## Exercise description:
This exercise requires an exact copy of each line from the one containing "Semicouture Jacket: none" down to the last line below.

## Given data:
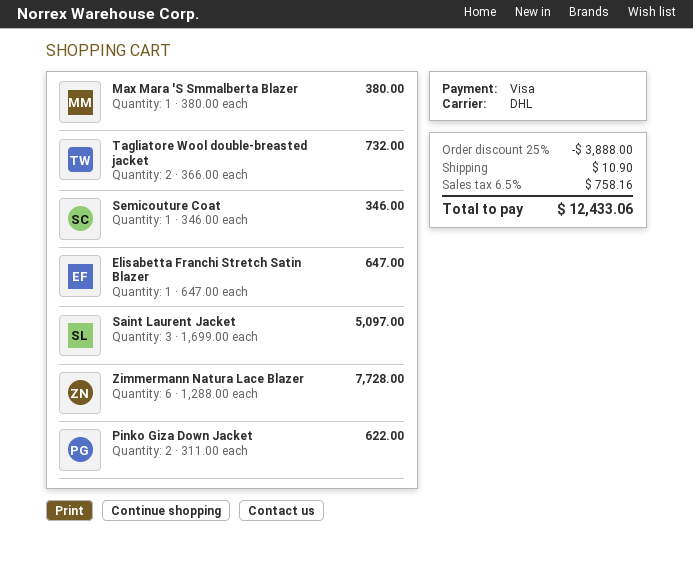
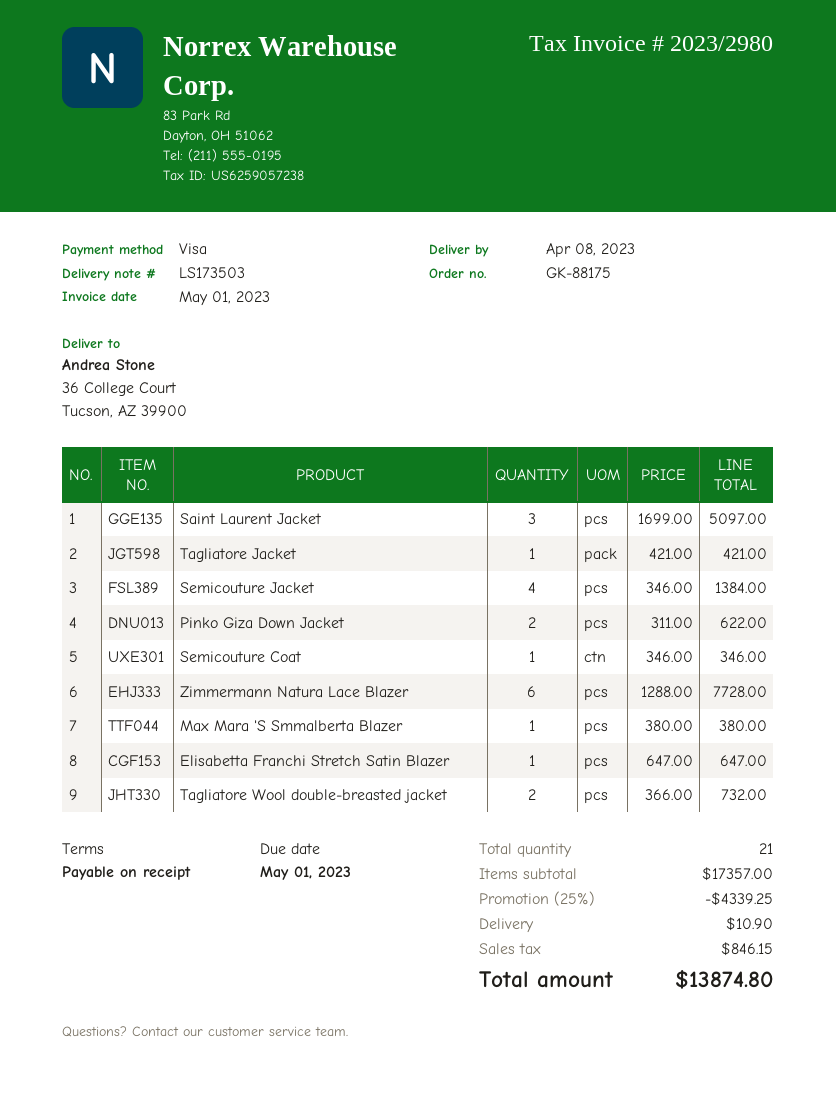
Tagliatore Jacket: none -> 1 x 421.00 = 421.00
Semicouture Jacket: none -> 4 x 346.00 = 1384.00
discount: 25% = 3888.00 -> 25% = 4339.25
tax: 758.16 -> 846.15
total: 12433.06 -> 13874.80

## Solution for this exercise:
Semicouture Jacket: none -> 4 x 346.00 = 1384.00
discount: 25% = 3888.00 -> 25% = 4339.25
tax: 758.16 -> 846.15
total: 12433.06 -> 13874.80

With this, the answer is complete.